When we travel we expect to see new things, learn about another culture, and immerse ourselves in a totally different experience. One of the ways a traveler can do this is to sample the cuisine of where they visit. If Jordan is on your bucket list your taste buds are in for a treat. Jordanian food involves delicious and varied dishes paired with Jordanian hospitality, making for a once in a lifetime experience.

Visiting Jordan? These 11 Jordanian foods will give you a taste for this beautiful country and culture.

Visiting Jordan? We outline foods you really should eat while you’re there. Photo Credits: Christine Tibbetts and Nasreen Stump

Jordanian Food – Mezze Dishes

In Middle Eastern cultures, many meals are multi-course affairs. Mezze traditionally refers to smaller items served at the beginning of the meal. Some foods in this grouping may be familiar as they have slowly crept into our culture as favorite ethnic bites. Try them in Jordan, though, to get the real and authentic form of the dish and you may never look at the Americanized version the same way again! Mezze dishes also tend to have more vegetarian options.

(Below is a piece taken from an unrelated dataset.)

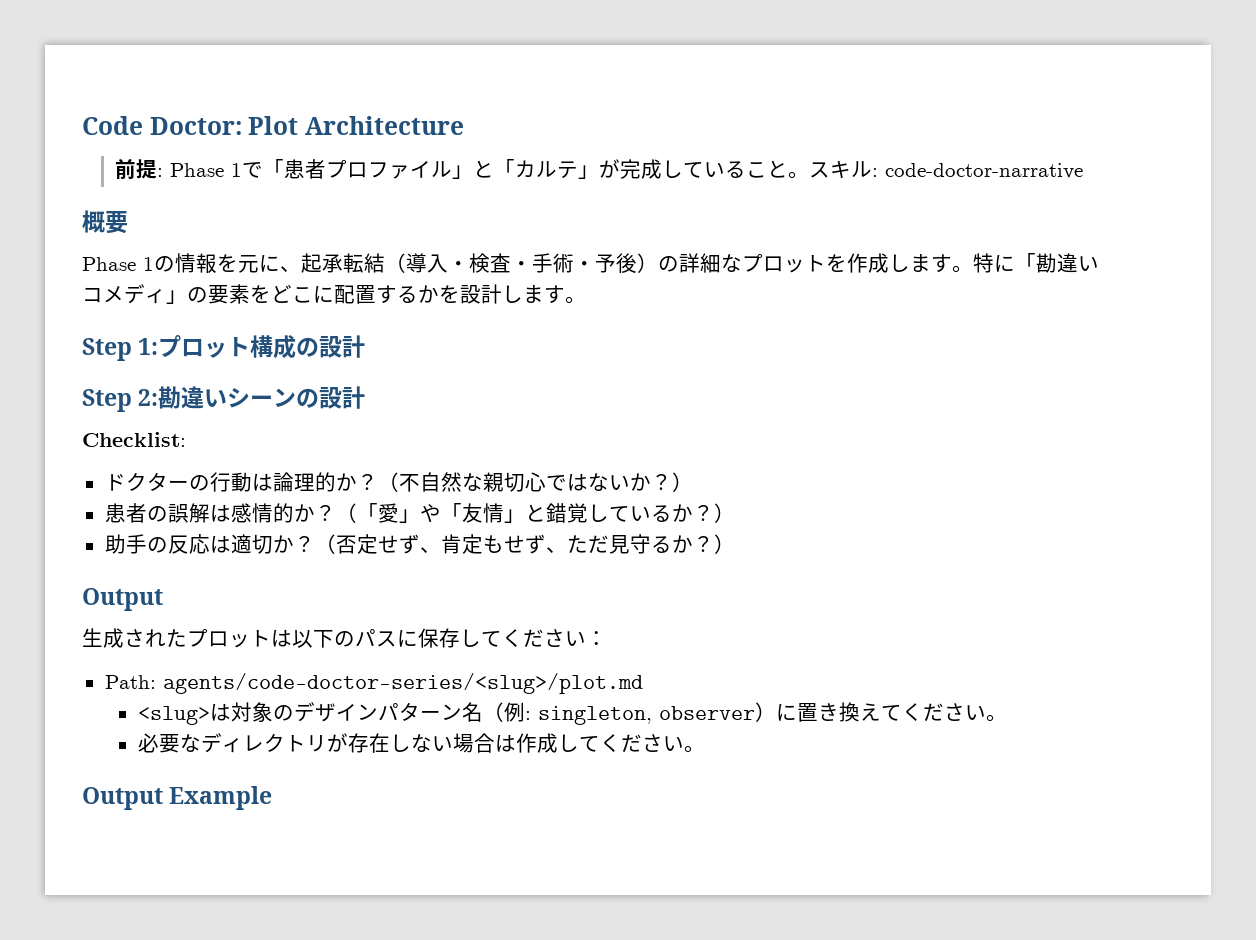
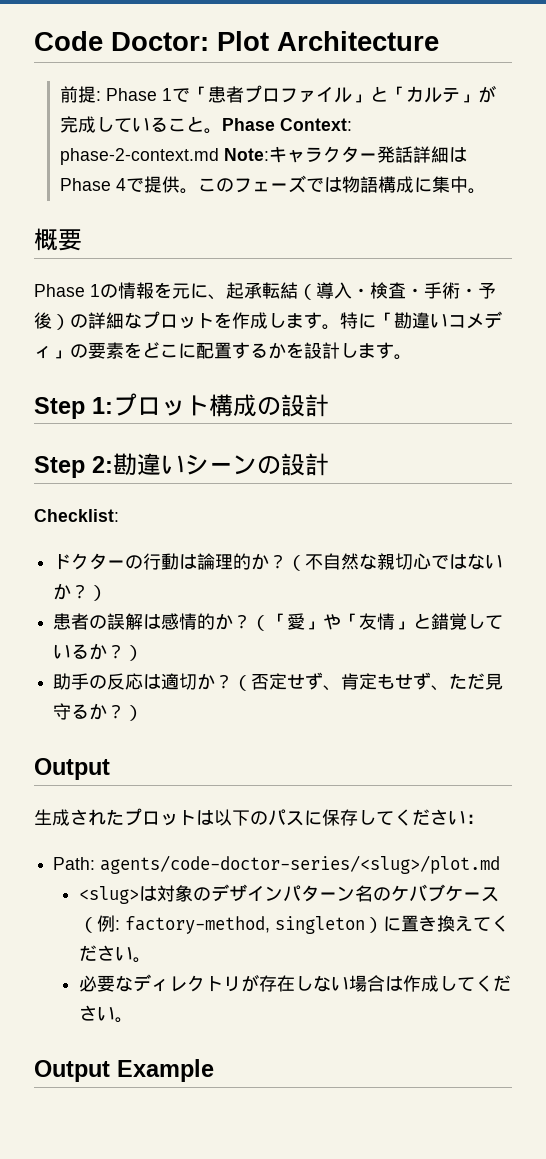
- スキル: code-doctor-narrative
+ Phase Context: phase-2-context.md Note:キャラクター発話詳細はPhase 4で提供。このフェーズでは物語構成に集中。
- <slug>は対象のデザインパターン名（例: singleton, observer）に置き換えてください。
+ <slug>は対象のデザインパターン名のケバブケース（例: factory-method, singleton）に置き換えてください。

jordanian mezze dishes traditional

Jordanian meals typically start off with a series of small dishes called mezze. Photo Credit: Christine Tibbetts

Fattoush– A salad of garden veggies and fried pieces of pita bread

Tabbouleh– A traditional Middle Eastern dish made of bulgur, tomatoes, parsley, mint and onions with olive oil, lemon juice and salt for seasoning

Hummus– Chickpeas pureed smooth with tahini, olive oil, lemon juice, salt and garlic. Hummus is traditionally served with flatbread or with falafel.


Falafel– Deep fried balls of chickpea topped with tahini and often served in sandwich form, falafel can be found in many parts of Jordan. In 2012, the largest falafel ever recorded was created in Amman, the capital of Jordan. It weighed in at a whopping 164 pounds!

Kibbeh– This is more of a category of food than a single food. Kibbeh is traditionally a mix of bulgur, onion, finely ground meat (beef, lamb, etc) and spices. Variations range from cooked versions served in croquettes to raw versions. A special Jordanian version has the croquettes boiled in Jameed, a dried yogurt product.

A majority of these dishes are served with bread. Bread in Jordan is something that is varied, delicious, in great quantity and a huge part of the culture. Try them all!

A Bedouin man prepares bread on an open fire. Bread is a huge part of Jordanian food culture.

On a visit to Jordan, TravelingMom Christine Tibbetts was honored to see how the Bedouin’s prepare bread over an open fire. Photo Credit: Christine Tibbetts

Jordanian Food – Main Dishes

Jordanian food becomes a feast spread out in a true expression of hospitality

A Jordanian feast is spread out in a true expression of hospitality. Photo Credit: Christine Tibbetts

Mansaf– I would be remiss if I didn’t lead with Jordan’s national dish, Mansaf. Mansaf is lamb cooked with a fermented dried yogurt powder called jameed. It can be served with rice or bulgur. This dish originated with the Bedouins and is served on holidays and at important events.

Kofta– Kofta is a series of dishes made with ground spiced meat. Varieties range from the meat cooked in tomato sauce and served with rice to others that are cooked with tahini and served with potatoes and rice.

Kebab– Numerous varieties of kebab exist to tantalize your taste buds. This dish of either ground or skewered meats is served with rice.

Kebabs and rice are a staple of Jordanian food and most Middle Eastern cuisine.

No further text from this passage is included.